Слово шамана — страница 31 из 53

Город стоял на другом берегу Десны.

Тирц раздраженно сплюнул – про такую возможность он как-то не подумал. Полноводная Десна – это не Сейм и не Оскол, ее вброд не перейдешь.

– Смотрите, – указал на мелькающих среди городских посадов воинов Девлет-Гирей. – Сулешев-бей уже там.

– Пусть собирают все лодки и ладьи, что стоят под городом у причалов, – тут же распорядился Тирц, – и перегоняют на этот берег. Перевезем полонян, пусть разбирают бревна и стаскивают к берегу. Свяжем все найденные лодки борт к борту, сделаем поверх настил, получится наплавной мост. Работы от силы на день, и завтра все будем под крепостью.

– Однако, ты хитер, – не удержавшись, восхищенно мотнул головой Гирей-бей. – Всегда выкрутишься… Эй, сотник, Халил. Ты все слышал? Скачи на берег, зови сулешевских нукеров, пусть лодки собирают. А потом среди невольников мастеровых отбери. Можешь награду им пообещать, чтобы работали быстрее. Свободу, например…

И Девлет-Гирей громко захохотал.

* * *

Княжеский дом в два жилья стоял особняком от прочих строений крепости, и был окружен небольшим палисадом. Снаружи он казался каменным, но на самом деле из обоженного кирпича был сложен только первый этаж – с высоким подвалом и обширной трапезной, выглядывающей наружу тремя сводчатыми окнами. Второй этаж дед приказал срубить из смолистых сосновых бревен, тщательно замазать глиной и заштукатурить снаружи и изнутри, отчего дом выглядел каменным целиком. Крышу покрывала толстая глиняная черепица – так что, случись в городе пожар, огню пришлось бы приложить немало труда, чтобы найти щелочку для проникновения в княжеские покои. А уж сыплющихся сверху горячих искр и тлеющих щепок, что обычно и разносят пламя по селениям, хоромы Андрей Васильевича не боялись вовсе.
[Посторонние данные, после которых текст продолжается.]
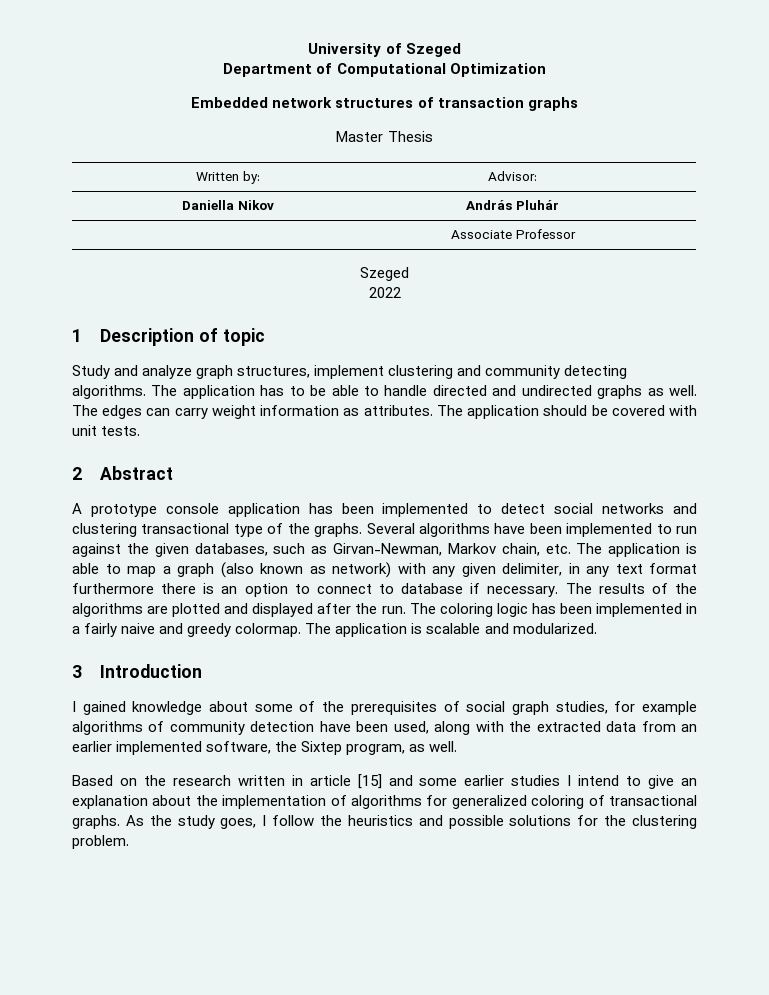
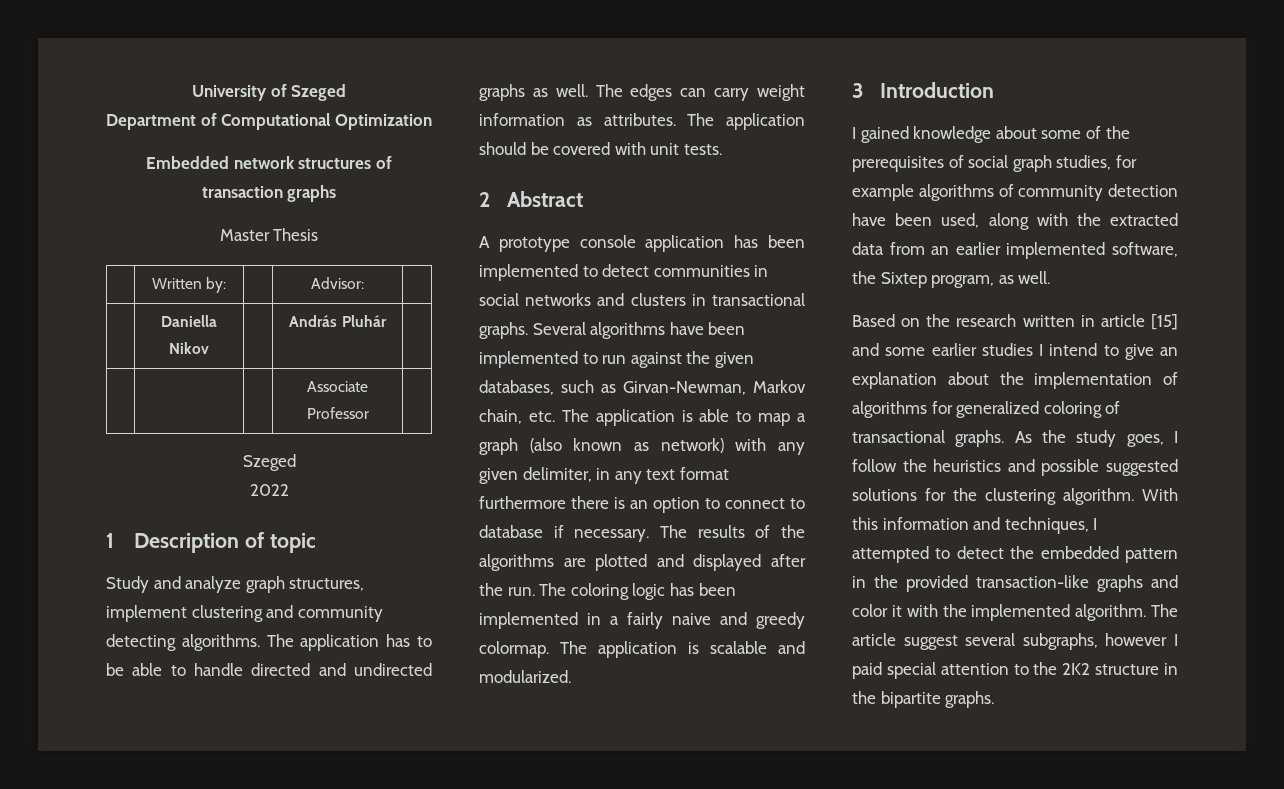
- A prototype console application has been implemented to detect social networks and clustering transactional type of the graphs.
+ A prototype console application has been implemented to detect communities in social networks and clusters in transactional graphs.
- As the study goes, I follow the heuristics and possible solutions for the clustering problem.
+ As the study goes, I follow the heuristics and possible suggested solutions for the clustering algorithm. With this information and techniques, I attempted to detect the embedded pattern in the provided transaction-like graphs and color it with the implemented algorithm. The article suggest several subgraphs, however I paid special attention to the 2K2 structure in the bipartite graphs.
Светелка Софьи находились наверху, в дальнем от дверей углу дома. Вроде и место самое укромное – а смех из нее разносился по всем палатам, заставляя обитателей и гостей невольно улыбаться в ответ.
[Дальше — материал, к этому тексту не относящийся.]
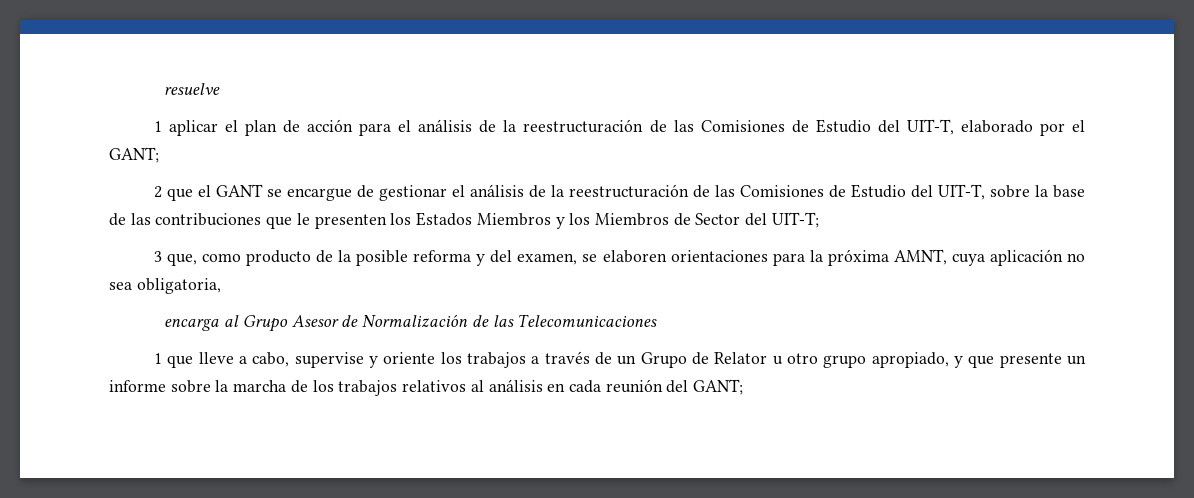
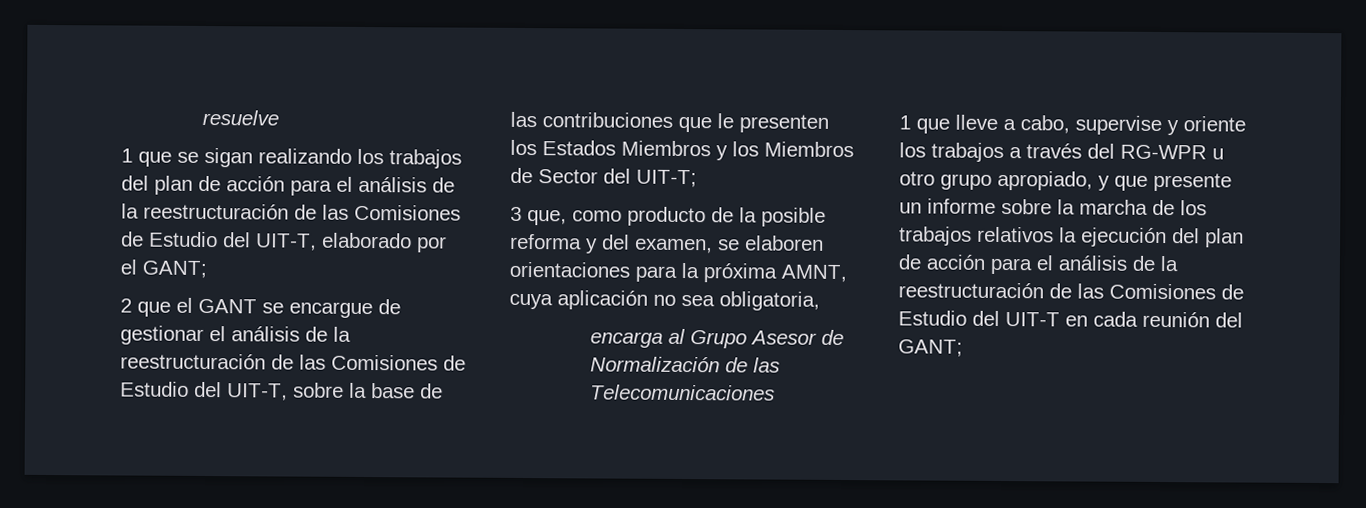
- 1 aplicar el plan de acción para el análisis de la reestructuración de las Comisiones de Estudio del UIT-T, elaborado por el GANT;
+ 1 que se sigan realizando los trabajos del plan de acción para el análisis de la reestructuración de las Comisiones de Estudio del UIT-T, elaborado por el GANT;
- 1 que lleve a cabo, supervise y oriente los trabajos a través de un Grupo de Relator u otro grupo apropiado, y que presente un informe sobre la marcha de los trabajos relativos al análisis en cada reunión del GANT;
+ 1 que lleve a cabo, supervise y oriente los trabajos a través del RG-WPR u otro grupo apropiado, y que presente un informe sobre la marcha de los trabajos relativos la ejecución del plan de acción para el análisis de la reestructuración de las Comisiones de Estudio del UIT-T en cada reunión del GANT;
Бог дал князю трех дочерей, двух из которых потом отобрала пришедшая из литовских пределов холера. Посему младшенькую свою Андрей Васильевич баловал, стараясь не думать о том, что настанет день, когда она покинет эти стены и переедет к мужу. А ведь уже четырнадцатый год пошел хохотушке, можно и под венец идти, коли жених достойный найдется…

Вот и сейчас, едва переступив порог дома, хозяин услышал звонкий, переливчатый смех.

– Дарья Ерофеевна где? – князь снял ерихонку, звякнувшую железными наушами, протянул ярыге и перекрестился на образ Богоматери, висящей под сводом у ведущей наверх лестницы.

– У дочери пребывать изволит, Андрей Васильевич. Купцы греческие с утра приходили, так до сих пор и не спускались.

– Ага, греческие купцы, – кивнул князь, поворачивая в трапезную. – Передай-ка ты ей, что есть я хочу. И голоден вельми.

Купцы оставались извечной головной болью князя. Чернигов стоял на торговых путях, пусть и не очень нахоженных, из моря татарского в северные земли, и из земель литовских и ляхских на Москву. Уж очень удобно получалось с Сейма на Оку товары перекидывать, а уж там и в столицу русскую на ладьях заплыть можно, и в Персию с тем же успехом. В Персию даже проще, потому, как супротив течения нигде плыть не нужно.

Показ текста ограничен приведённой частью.